◆ DIRECTIONS FOR THIS TASK ◆
Among the entries that follow, find the lines containing the string "redelijkerwijs" and copy them.
SOURCE MATERIAL section start
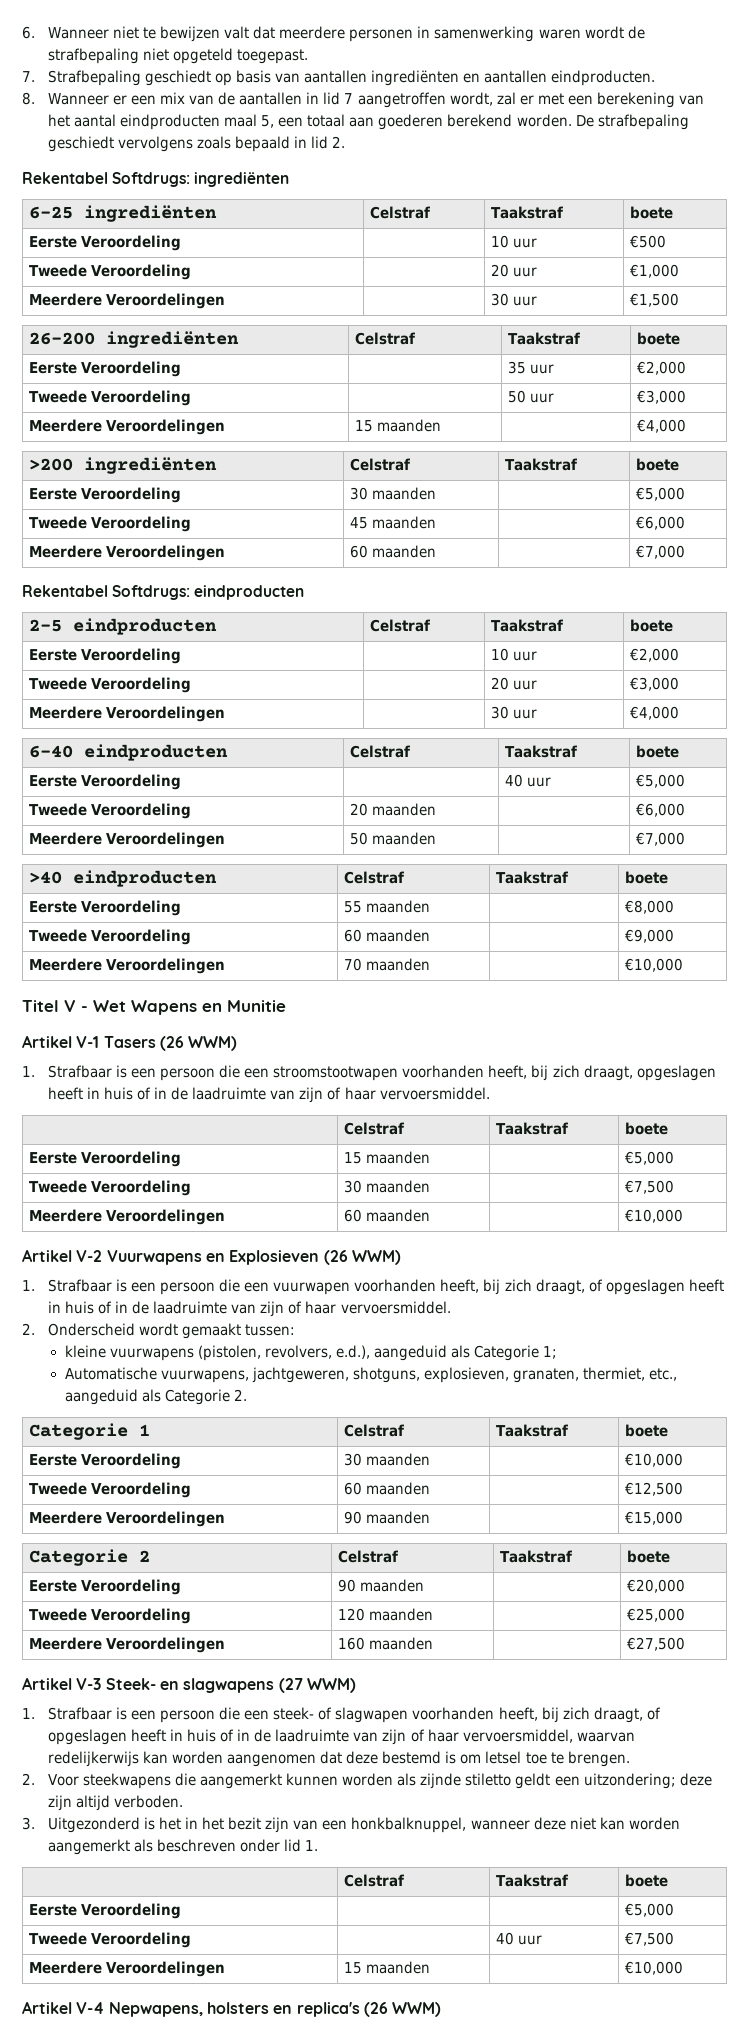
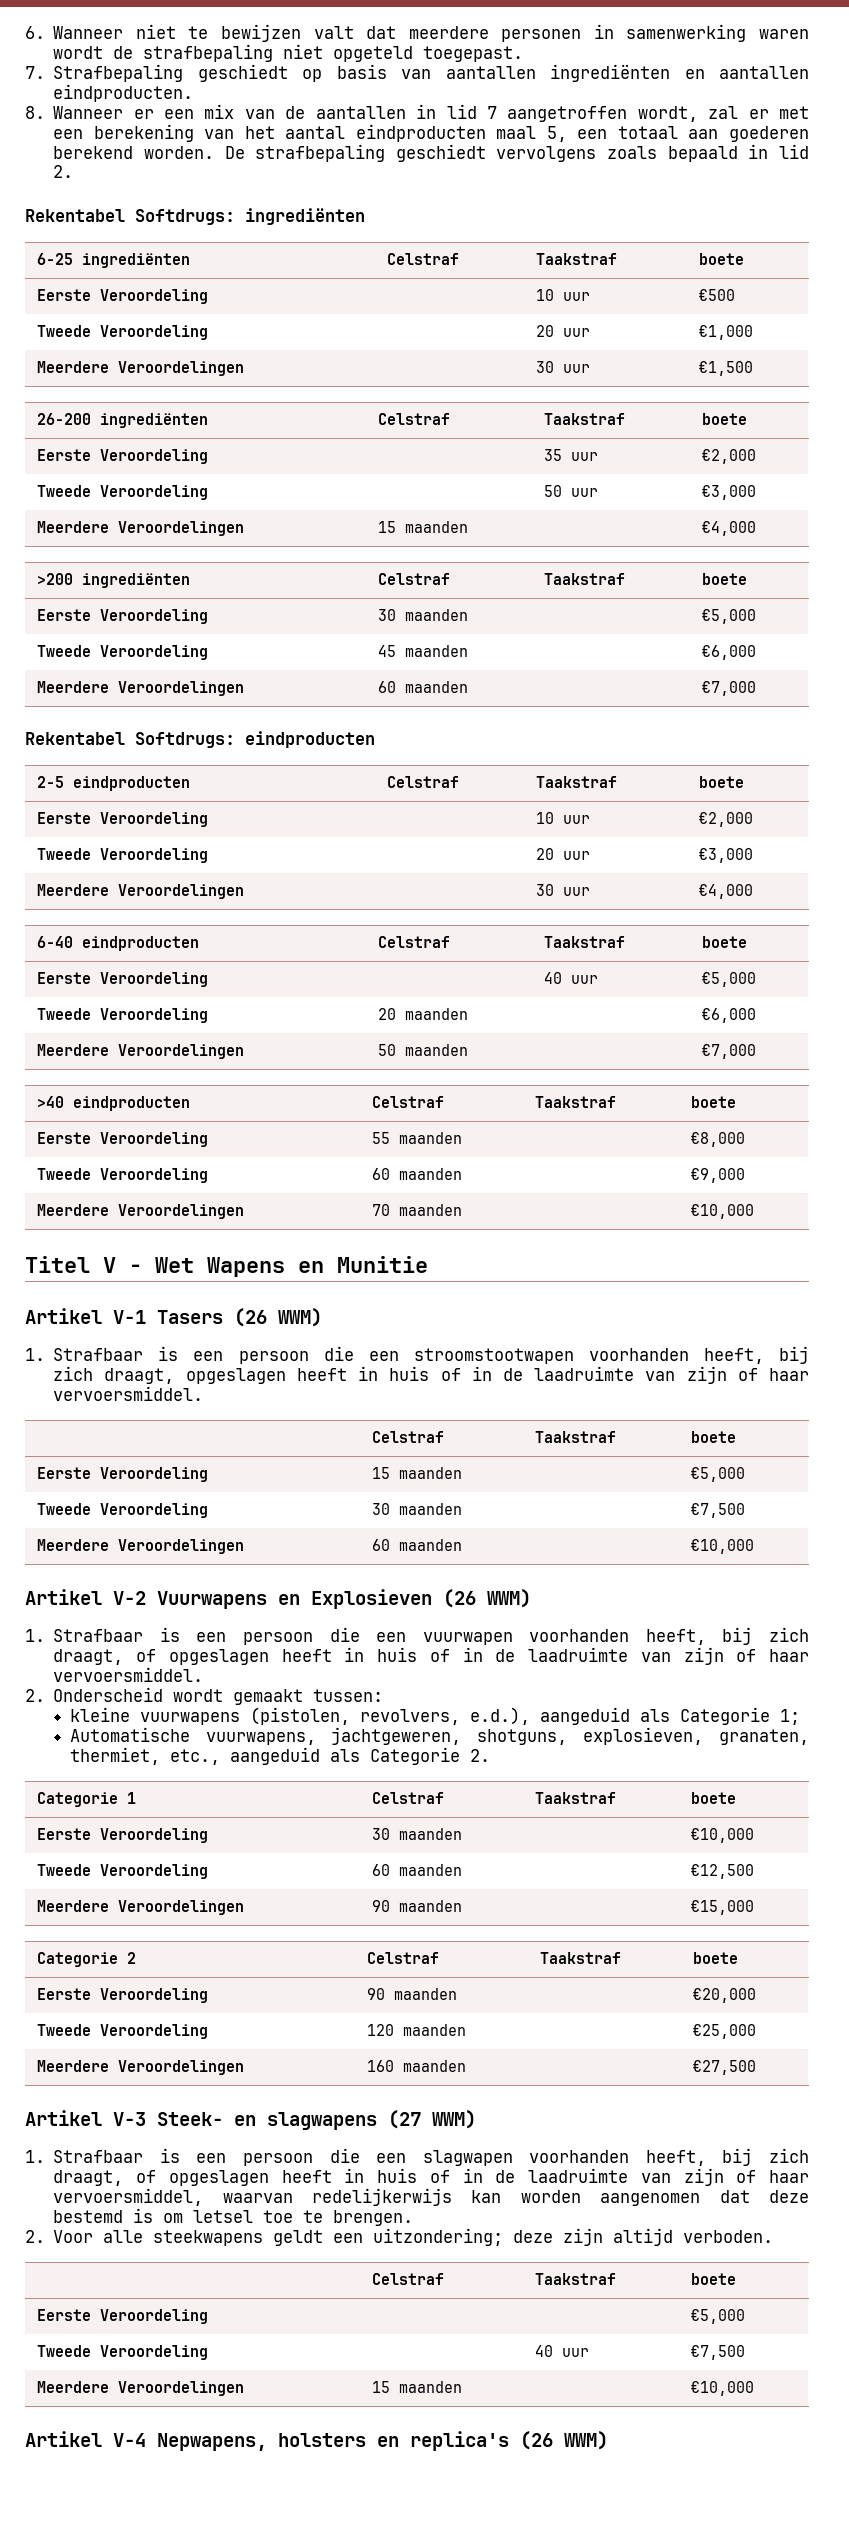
- 1. Strafbaar is een persoon die een steek- of slagwapen voorhanden heeft, bij zich draagt, of opgeslagen heeft in huis of in de laadruimte van zijn of haar vervoersmiddel, waarvan redelijkerwijs kan worden aangenomen dat deze bestemd is om letsel toe te brengen.
+ 1. Strafbaar is een persoon die een slagwapen voorhanden heeft, bij zich draagt, of opgeslagen heeft in huis of in de laadruimte van zijn of haar vervoersmiddel, waarvan redelijkerwijs kan worden aangenomen dat deze bestemd is om letsel toe te brengen.
- 2. Voor steekwapens die aangemerkt kunnen worden als zijnde stiletto geldt een uitzondering; deze zijn altijd verboden.
+ 2. Voor alle steekwapens geldt een uitzondering; deze zijn altijd verboden.
- 3. Uitgezonderd is het in het bezit zijn van een honkbalknuppel, wanneer deze niet kan worden aangemerkt als beschreven onder lid 1.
SOURCE MATERIAL section end
◆ ANSWER BELOW ◆
- 1. Strafbaar is een persoon die een steek- of slagwapen voorhanden heeft, bij zich draagt, of opgeslagen heeft in huis of in de laadruimte van zijn of haar vervoersmiddel, waarvan redelijkerwijs kan worden aangenomen dat deze bestemd is om letsel toe te brengen.
+ 1. Strafbaar is een persoon die een slagwapen voorhanden heeft, bij zich draagt, of opgeslagen heeft in huis of in de laadruimte van zijn of haar vervoersmiddel, waarvan redelijkerwijs kan worden aangenomen dat deze bestemd is om letsel toe te brengen.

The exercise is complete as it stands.